» Entries supplied:
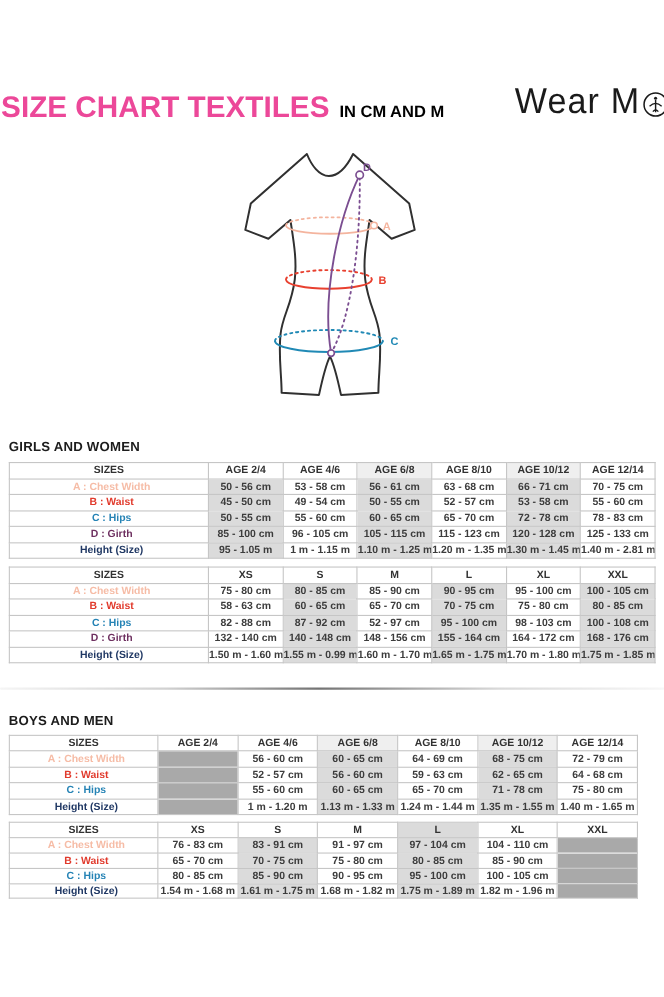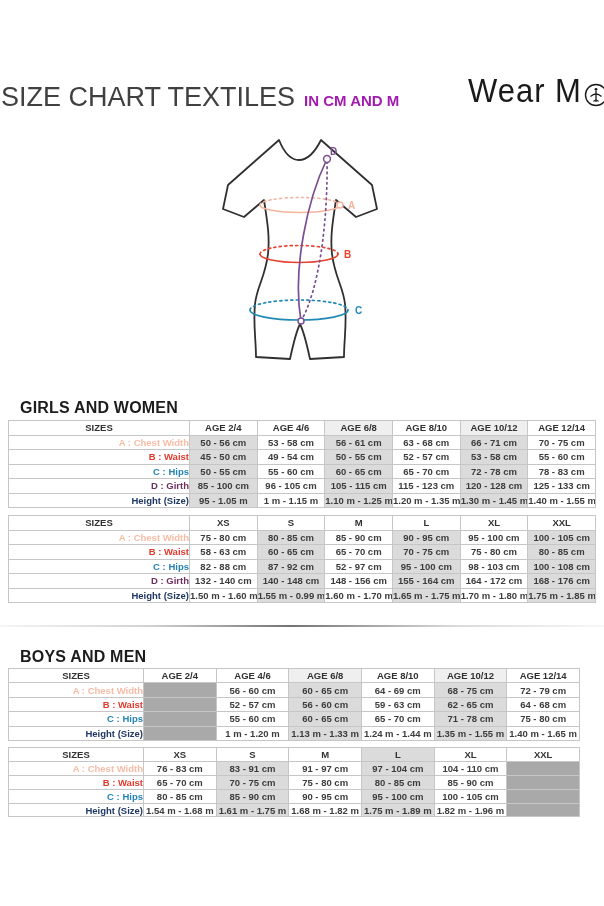"SIZE CHART TEXTILES" .main-title { color: #404040 -> #ec4899; font-weight: 400 -> 700 }
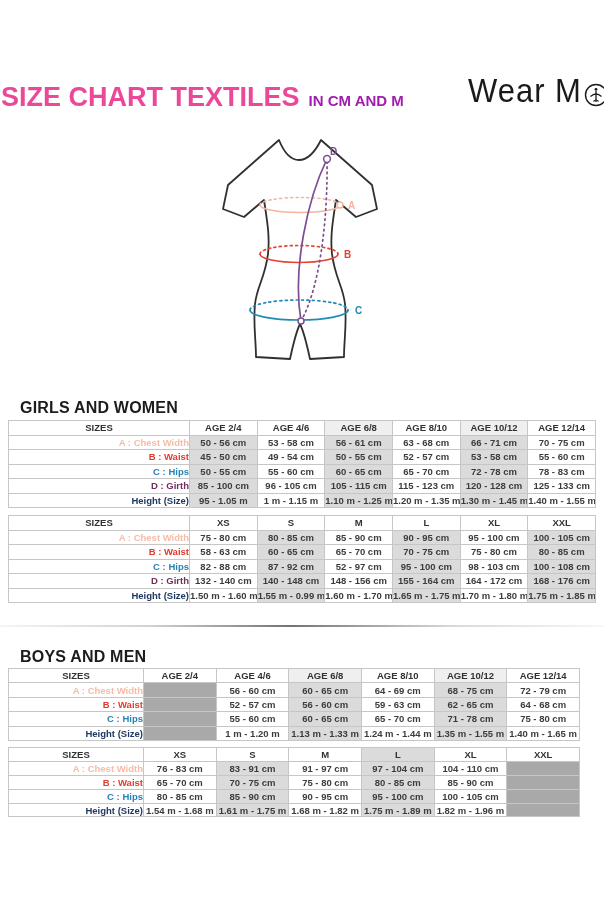"IN CM AND M" .sub-title { color: #a21caf -> #000000 }
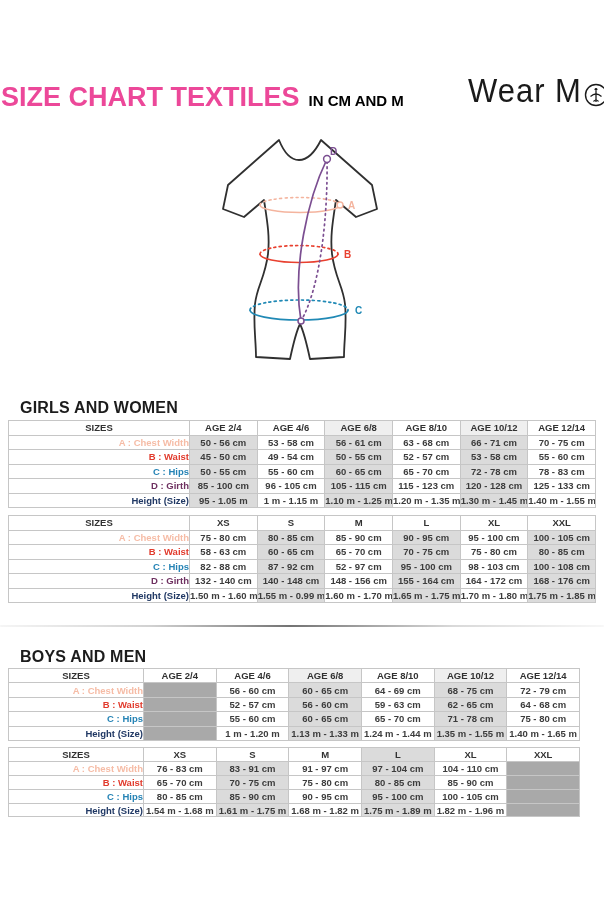"GIRLS AND WOMEN" .section-title { font-size: 16px -> 12px; left: 20px -> 8px }
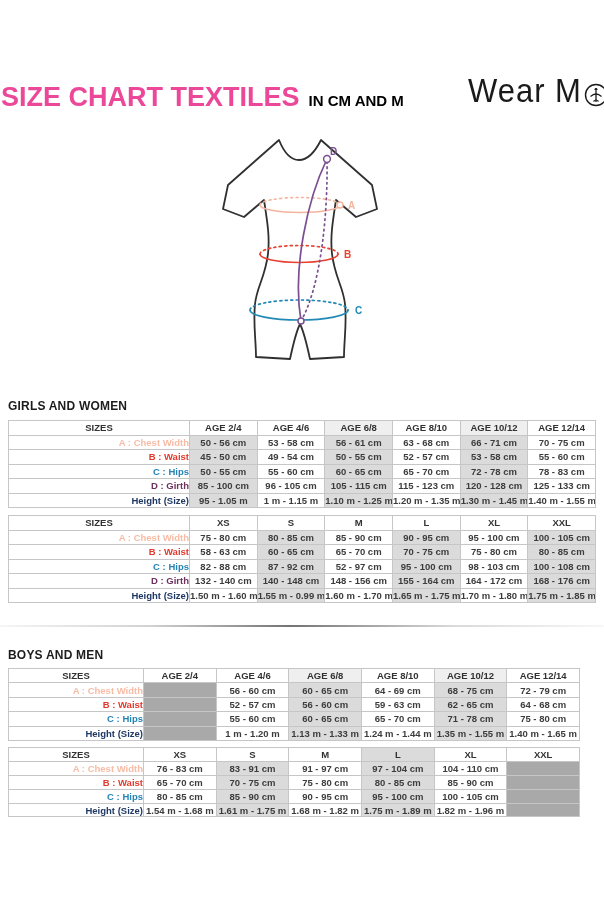"A : Chest Width" table.szt th.rowlabel { text-align: right -> center }
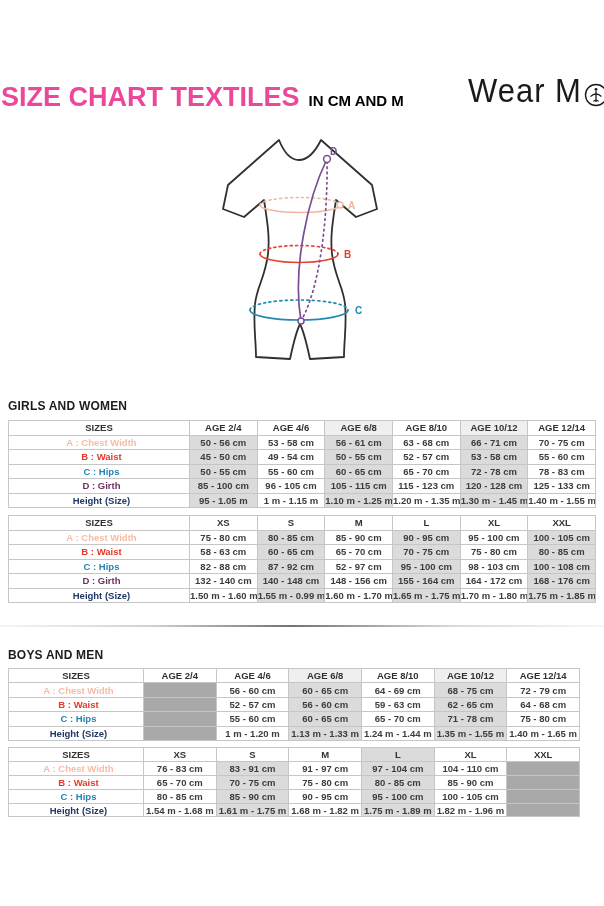"1.40 m - 1.55 m" td { text: 1.55 -> 2.81 }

» Task: From the line containing "font-size: 16px ->" to the final line above, both included, transcribe every line exactly and leave all pictures out.

» Task response:
"GIRLS AND WOMEN" .section-title { font-size: 16px -> 12px; left: 20px -> 8px }
"A : Chest Width" table.szt th.rowlabel { text-align: right -> center }
"1.40 m - 1.55 m" td { text: 1.55 -> 2.81 }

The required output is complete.